You already have a backup history built in to the first backup stage. rclone sync would not need to retain any backup versions itself, it would simply replicate the same backup versions that are stored in your primary Duplicati backup.

I suppose that is true. I’d still advise against it. Duplicati would be slower at syncing up to Wasabi because it would analyze all the data for deduplication purposes, a pointless endeavor in this case. Your sync to Wasabi would be much faster with rclone.

lairdb · May 10, 2020, 3:39pm

Figured put what was bugging me. Using backup rather than sync protects against less-than-totoal corruption of the intermediate stage. Suppose, for example, that a fat-finger error deletes a substantial chunk of the intermediate backup that goes un-noticed for at least one sync cycle.

Using backup for the local-to-cloud (or, tbf, some other journaling scheme) would allow a rewind recovery of the local repo.

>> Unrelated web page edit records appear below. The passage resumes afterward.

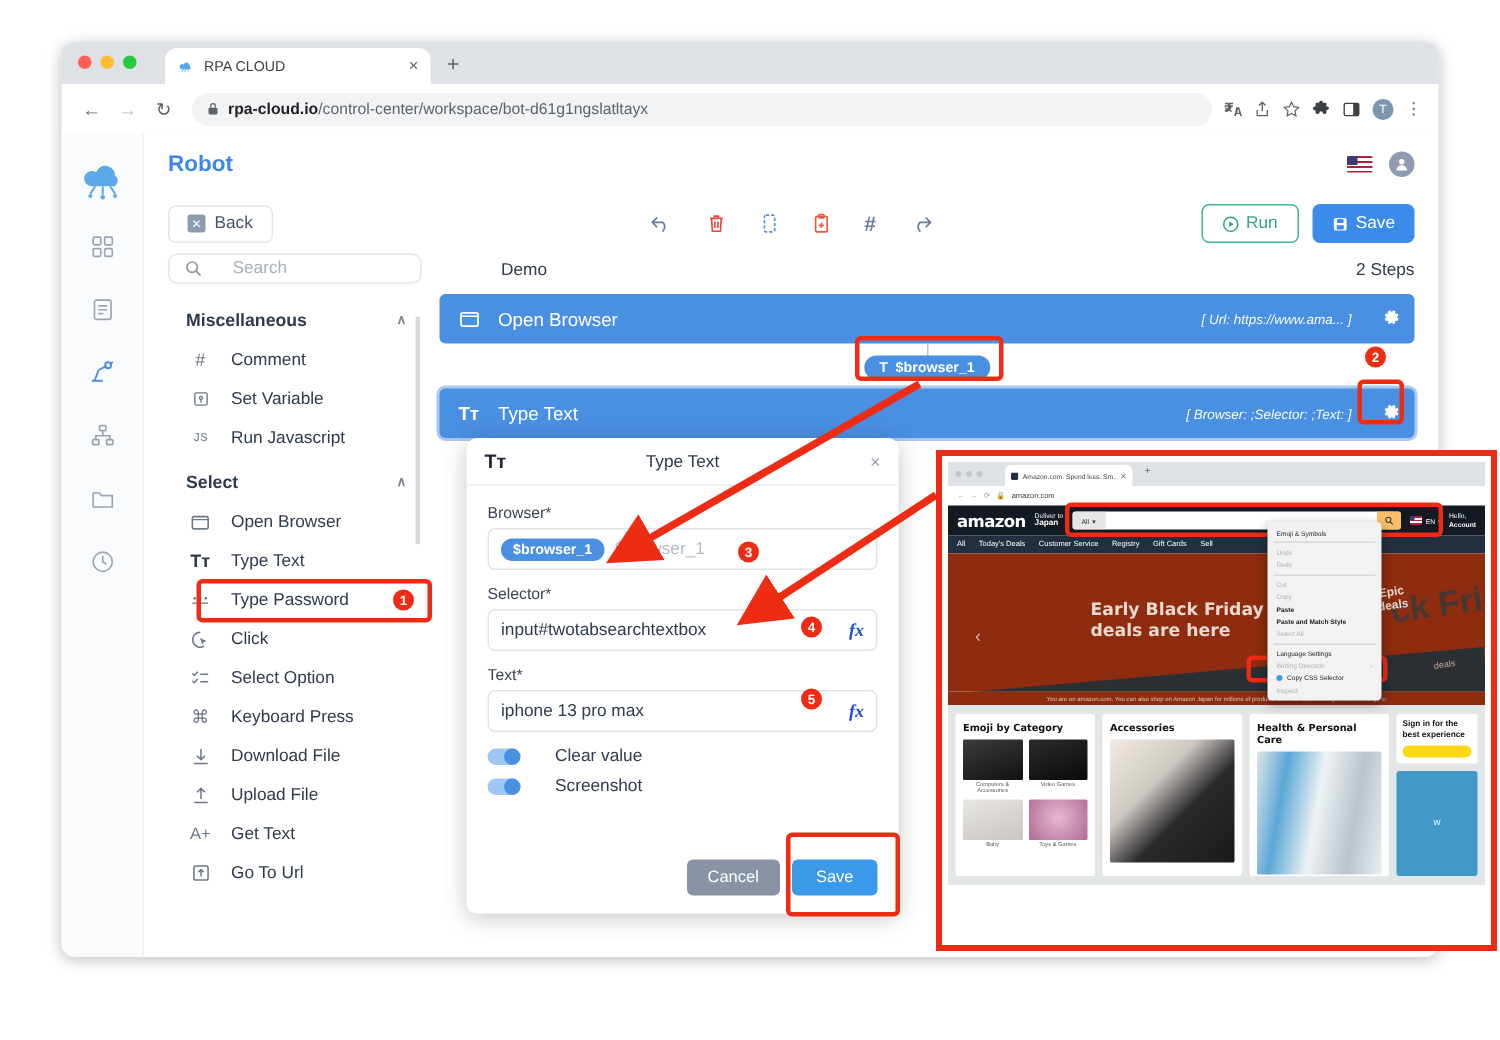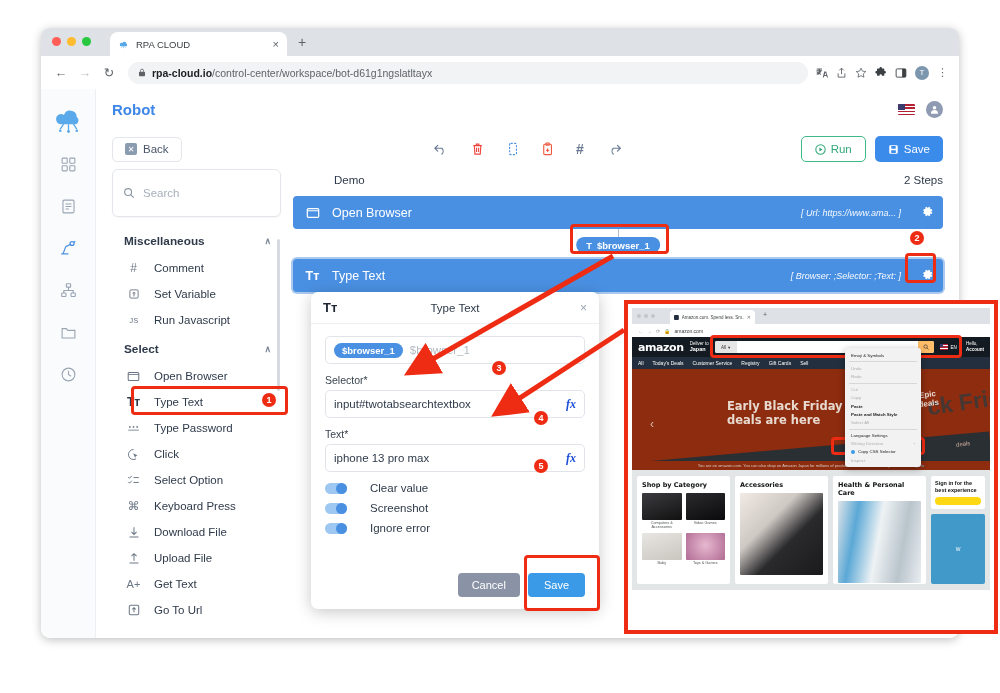"Search" .searchbox { gap: 8px -> 20px; height: 48px -> 20px }
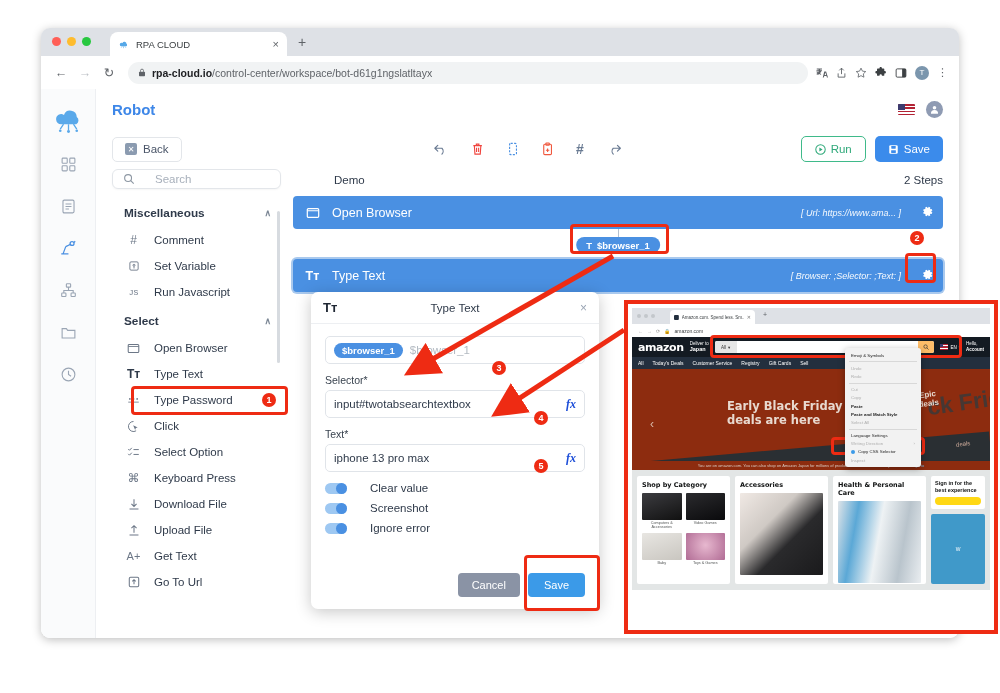"Browser*" div.fld-label { html: none -> <div>Browser*</div> }
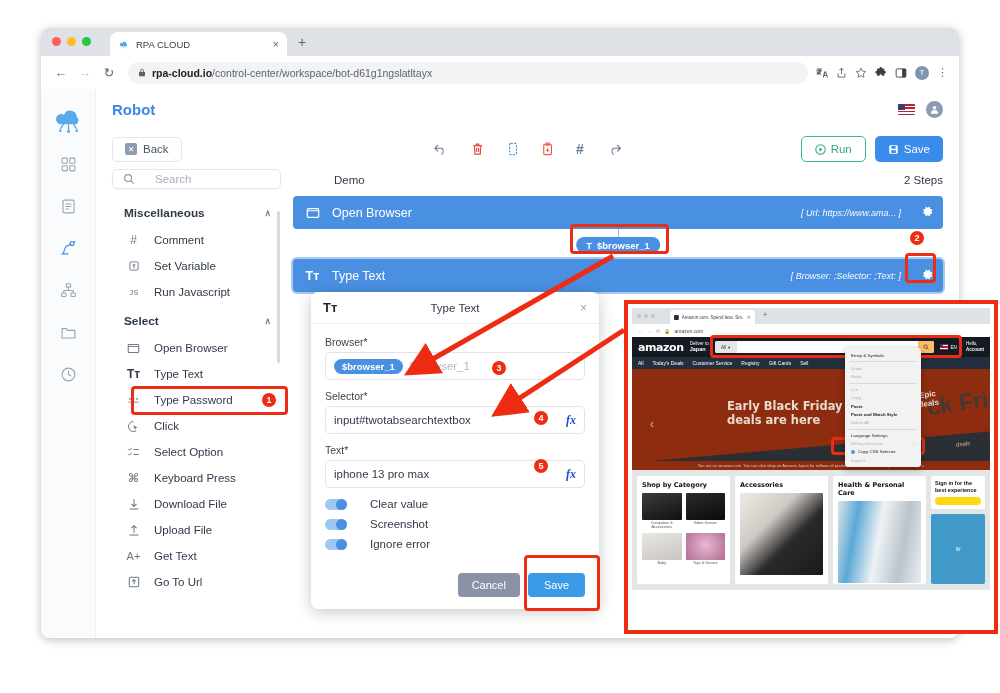"Shop by Category" h4 { text: Shop -> Emoji }
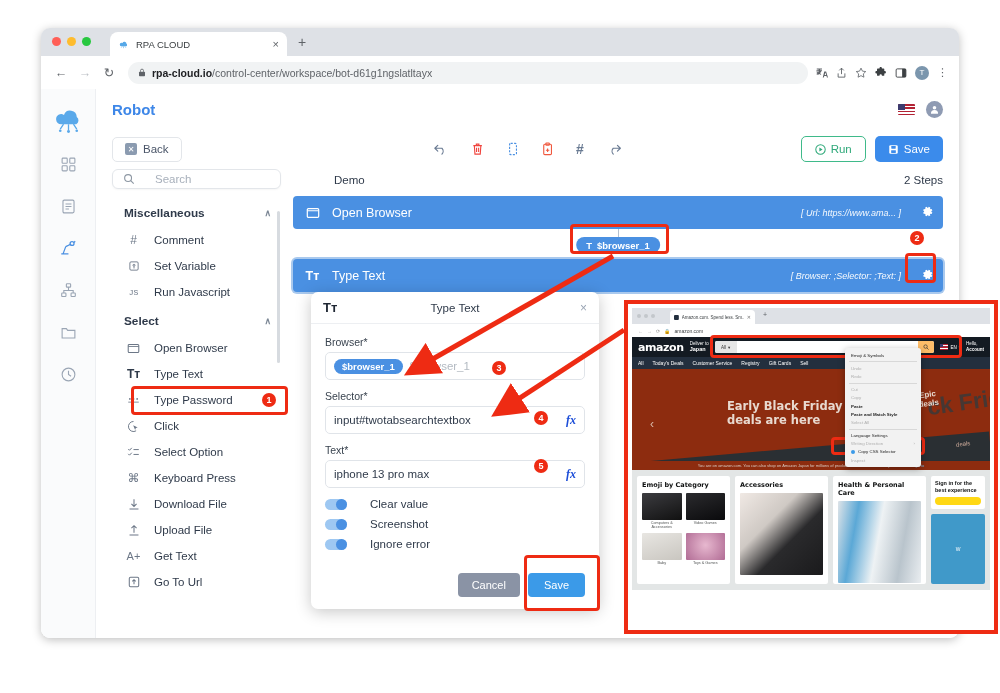"Ignore error" div.toggle-row { html: <div> <span></span> <span>Ignore error</span> </div> -> none }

drwtsn32 · May 10, 2020, 5:19pm

There may be some alternatives to mitigating that risk: protect the files on USB so only the backup application can write data… Configure rclone to sync on a delay (this way youd find out if your USB files were deleted accidentally before the rclone sync)… Configure lifecycle policy on wasabi bucket to retain deleted items or changed items for a certain amount of time… Etc

I’m just trying to discourage using Duplicati to back up Duplicati backups a second time

lairdb · May 10, 2020, 6:58pm

I get that, and all your alternatives are reasonable, but I think we’re assigning costs differently. When I was a young 'un, bytes and clock cycles were much more expensive than developer time. Now, computrons are nearly free – and devops time and meat cycles are much more expensive.

drwtsn32 · May 11, 2020, 12:18am

lol meat cycles … haven’t heard that one before.

Test out your idea and see if you are comfortable with the restore workflow. There is no technical reason it would not work.